To evaluate implant survival rate, any complications, and changes of residual alveolar bone height (RABH) using saline or platelet-rich fibrin (PRF) filling after hydraulic transcrestal sinus lifting.
Dental implants were placed after hydraulic transcrestal sinus lifting and the filling of saline (20 patients) or PRF (20 patients). Outcome measurements were implant survival, any complications, and RABH changes. Cone-beam computed tomography (CBCT) scans were taken and compared preoperatively (T0), immediately postoperatively (T1), at 3 months (T2), 6 months (T3) and 12 months postoperatively (T4), respectively.

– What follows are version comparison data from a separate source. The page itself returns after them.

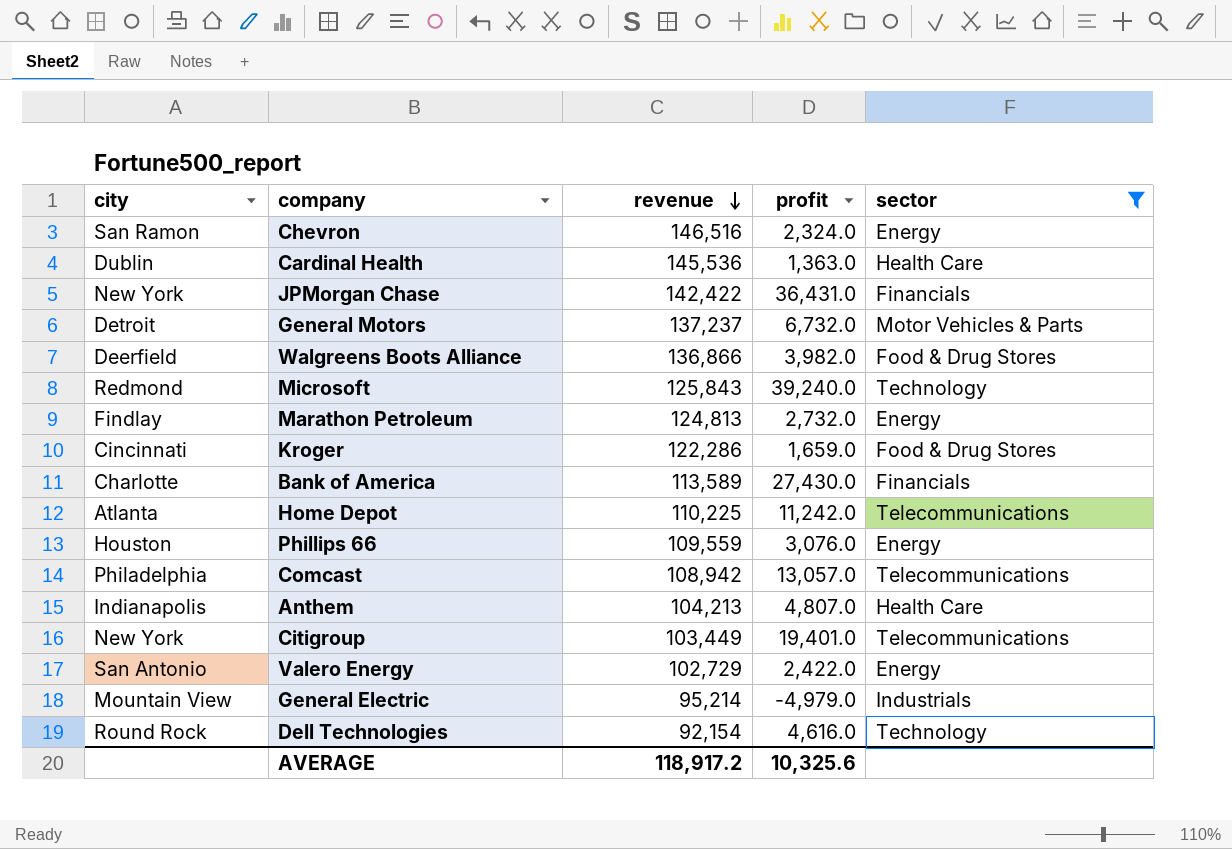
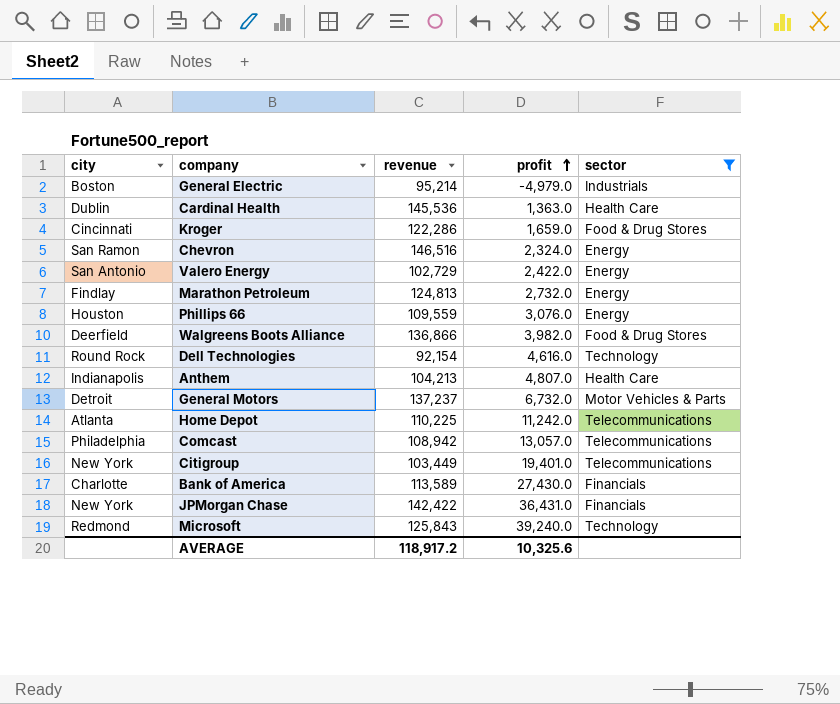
row order: revenue descending -> profit ascending
General Electric | city: Mountain View -> Boston

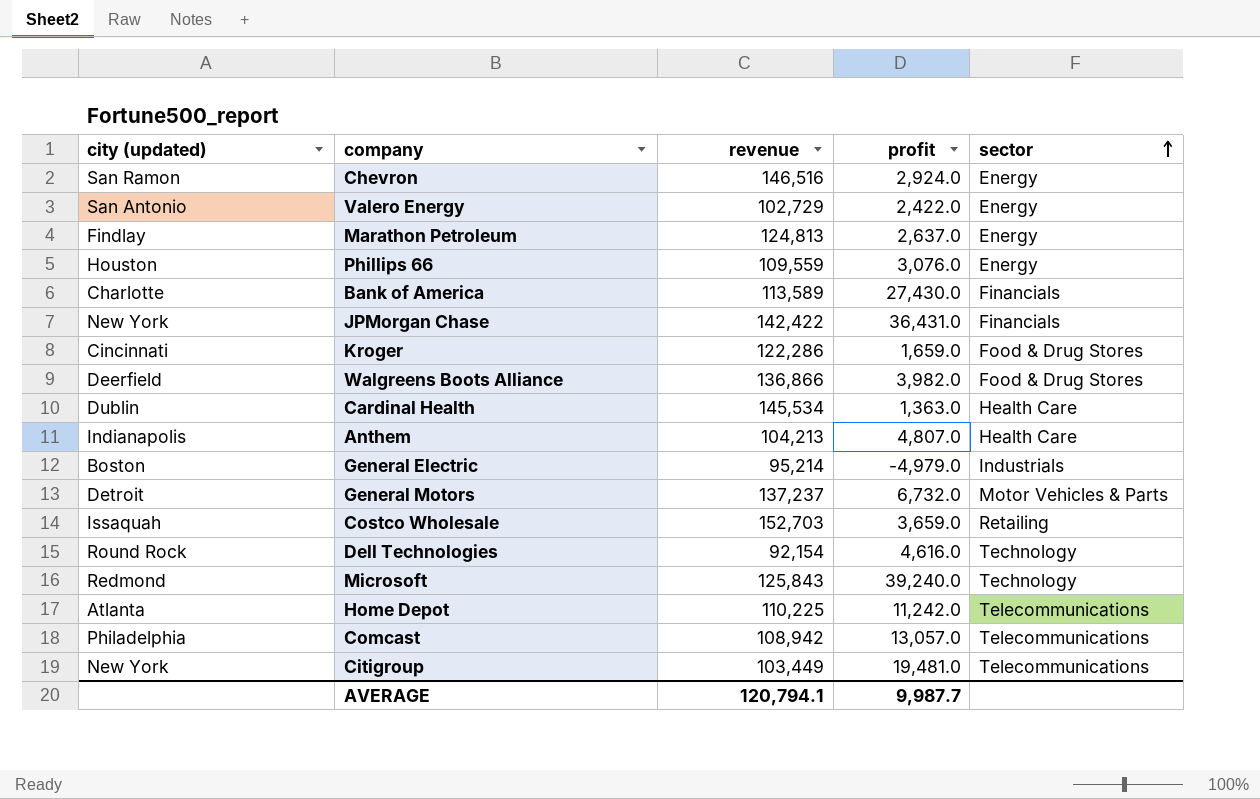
filter: sector != Retailing -> none
row order: profit ascending -> sector ascending
column name: city -> city (updated)
Chevron | profit: 2,324.0 -> 2,924.0
Marathon Petroleum | profit: 2,732.0 -> 2,637.0
Cardinal Health | revenue: 145,536 -> 145,534
Citigroup | profit: 19,401.0 -> 19,481.0
AVERAGE | revenue: 118,917.2 -> 120,794.1
AVERAGE | profit: 10,325.6 -> 9,987.7

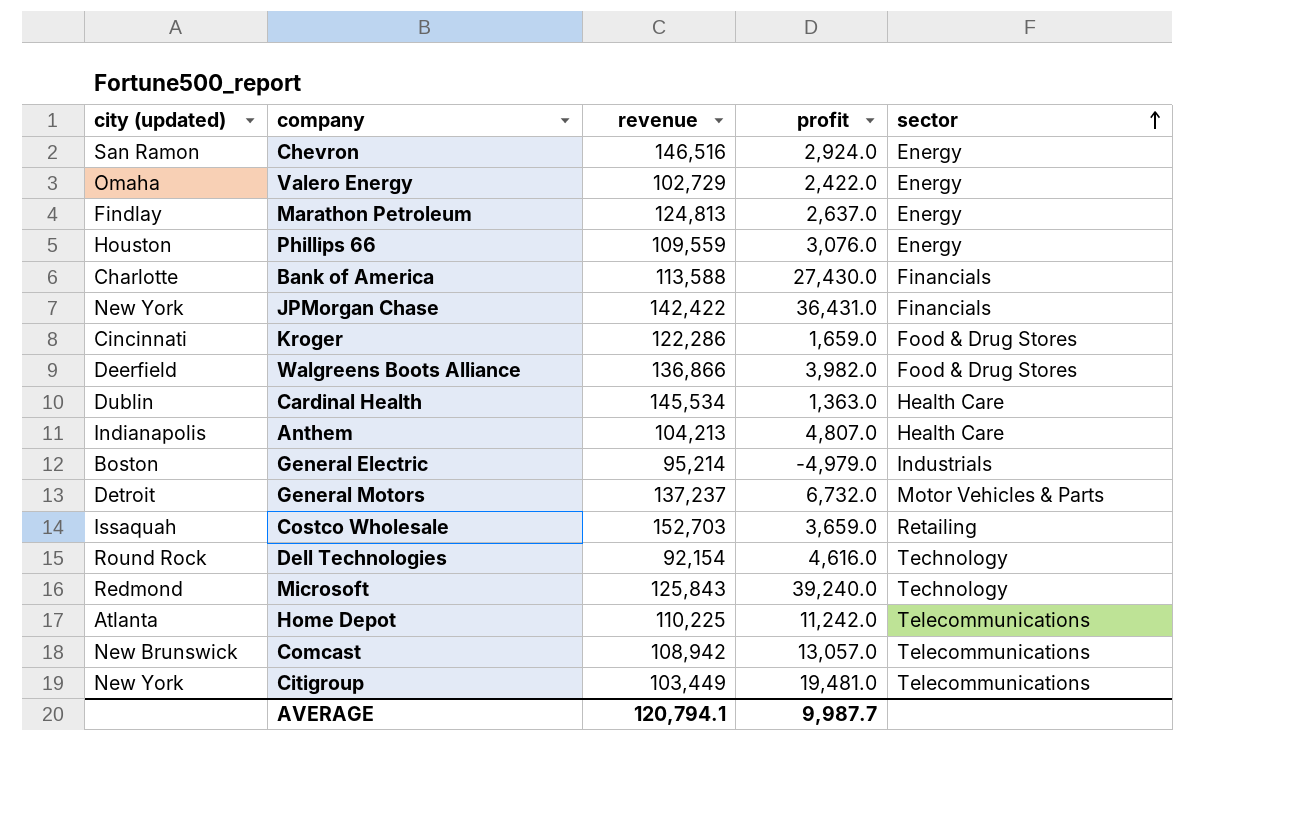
Valero Energy | city (updated): San Antonio -> Omaha
Bank of America | revenue: 113,589 -> 113,588
Comcast | city (updated): Philadelphia -> New Brunswick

In a total of 40 patients, 45 implants with a mean length of 10.4 ± 0.8 mm were placed in posterior maxilla of a mean RABH of 6.8 ± 1.1 mm. The increase of RABH peaked at T1 and continuous drooping of the sinus membrane was observed but stabilized at T3. Meanwhile, the gradual increase of the radiopacities was found below the lifted sinus membrane. The PRF filling induced the radiographic intrasinus bone gain of 2.6 ± 1.1 mm, which was significantly more than 1.7 ± 1.0 mm of saline filling at T4 (P < 0.05). All the implants were in function with no significant complications over the one-year follow-up period.
In this randomized case-control study, the feasibility of hydraulic transcrestal sinus lifting without bone graft was confirmed and PRF might be a better filler to support the elevated sinus membrane. However, adjunctive bone grafting should still be indicated for cases requiring more than 2 – 3 mm of intrasinus bone gain.